** Task statement **
Copy out the data word for word. The images are not part of the copy.
[[ Data provided open ]]
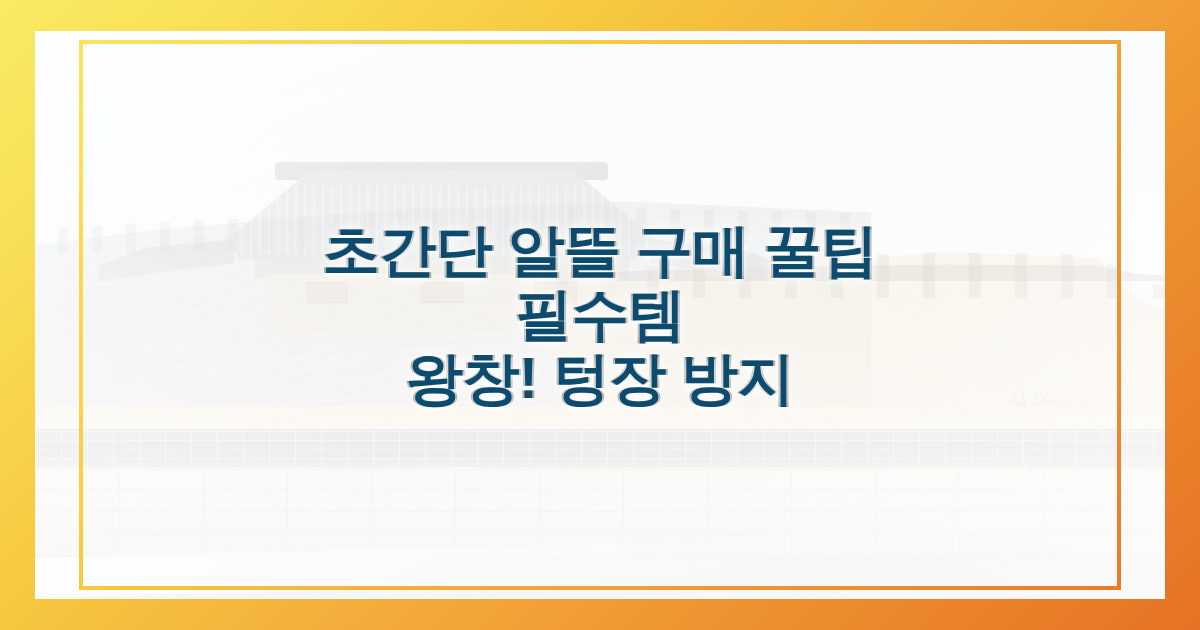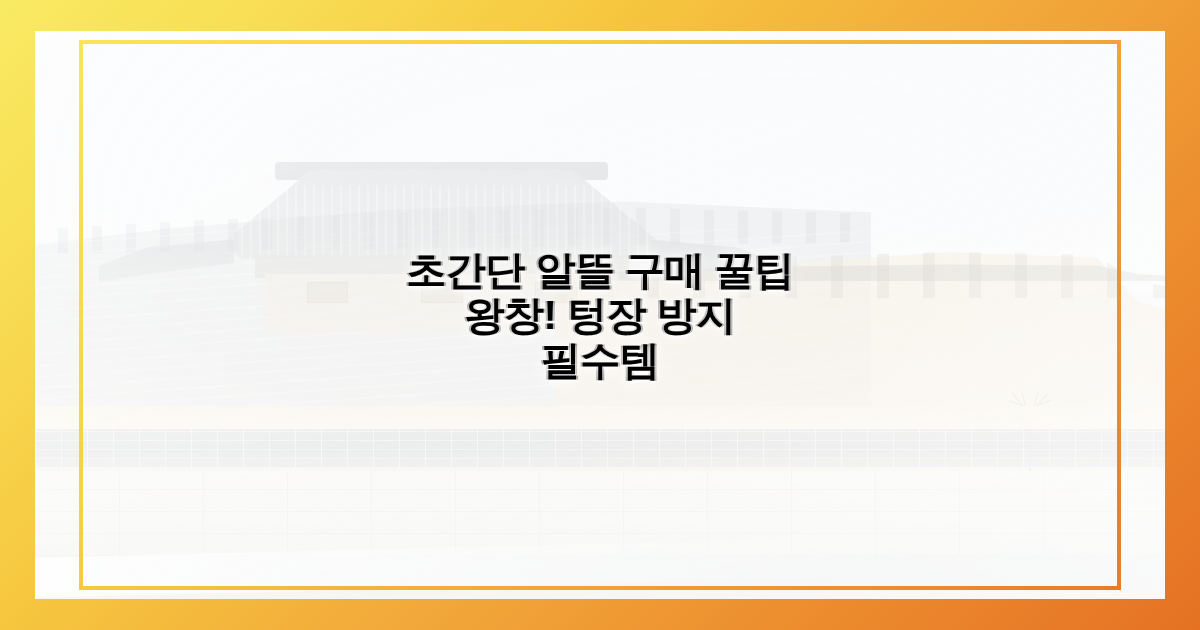--- a/index.html
+++ b/index.html
@@ -219,22 +219,22 @@
   #headline{
     position:absolute;
     left:0; right:0; top:50%;
     transform:translateY(-50%);
     text-align:center;
     padding:0 70px;
     z-index:5;
   }
   #headline .title-line{
     display:block;
-    color:#000000;
-    font-size:40px;
+    color:#0c4a6e;
+    font-size:57px;
     font-weight:700;
     line-height:1.12;
     letter-spacing:-0.5px;
     white-space:nowrap;
     text-shadow:
       0 0 9px rgba(255,255,255,.95),
       0 0 18px rgba(255,255,255,.85),
       0 2px 3px rgba(255,255,255,.7),
       2px 0 0 rgba(18,18,18,.55),
       -2px 0 0 rgba(18,18,18,.55);
@@ -293,18 +293,18 @@
       <div id="ground-sheen"></div>
 
       <div id="photo-wash"></div>
       <div id="photo-vignette"></div>
     </div>
 
     <div id="inner-rule"></div>
 
     <div id="headline">
       <span class="title-line">초간단 알뜰 구매 꿀팁</span>
+      <span class="title-line">필수템</span>
       <span class="title-line">왕창! 텅장 방지</span>
-      <span class="title-line">필수템</span>
     </div>
 
   </div>
 </div>
 
 </body></html>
[[ Data provided closed ]]
** Output below **
--- a/index.html
+++ b/index.html
@@ -219,22 +219,22 @@
   #headline{
     position:absolute;
     left:0; right:0; top:50%;
     transform:translateY(-50%);
     text-align:center;
     padding:0 70px;
     z-index:5;
   }
   #headline .title-line{
     display:block;
-    color:#000000;
-    font-size:40px;
+    color:#0c4a6e;
+    font-size:57px;
     font-weight:700;
     line-height:1.12;
     letter-spacing:-0.5px;
     white-space:nowrap;
     text-shadow:
       0 0 9px rgba(255,255,255,.95),
       0 0 18px rgba(255,255,255,.85),
       0 2px 3px rgba(255,255,255,.7),
       2px 0 0 rgba(18,18,18,.55),
       -2px 0 0 rgba(18,18,18,.55);
@@ -293,18 +293,18 @@
       <div id="ground-sheen"></div>
 
       <div id="photo-wash"></div>
       <div id="photo-vignette"></div>
     </div>
 
     <div id="inner-rule"></div>
 
     <div id="headline">
       <span class="title-line">초간단 알뜰 구매 꿀팁</span>
+      <span class="title-line">필수템</span>
       <span class="title-line">왕창! 텅장 방지</span>
-      <span class="title-line">필수템</span>
     </div>
 
   </div>
 </div>
 
 </body></html>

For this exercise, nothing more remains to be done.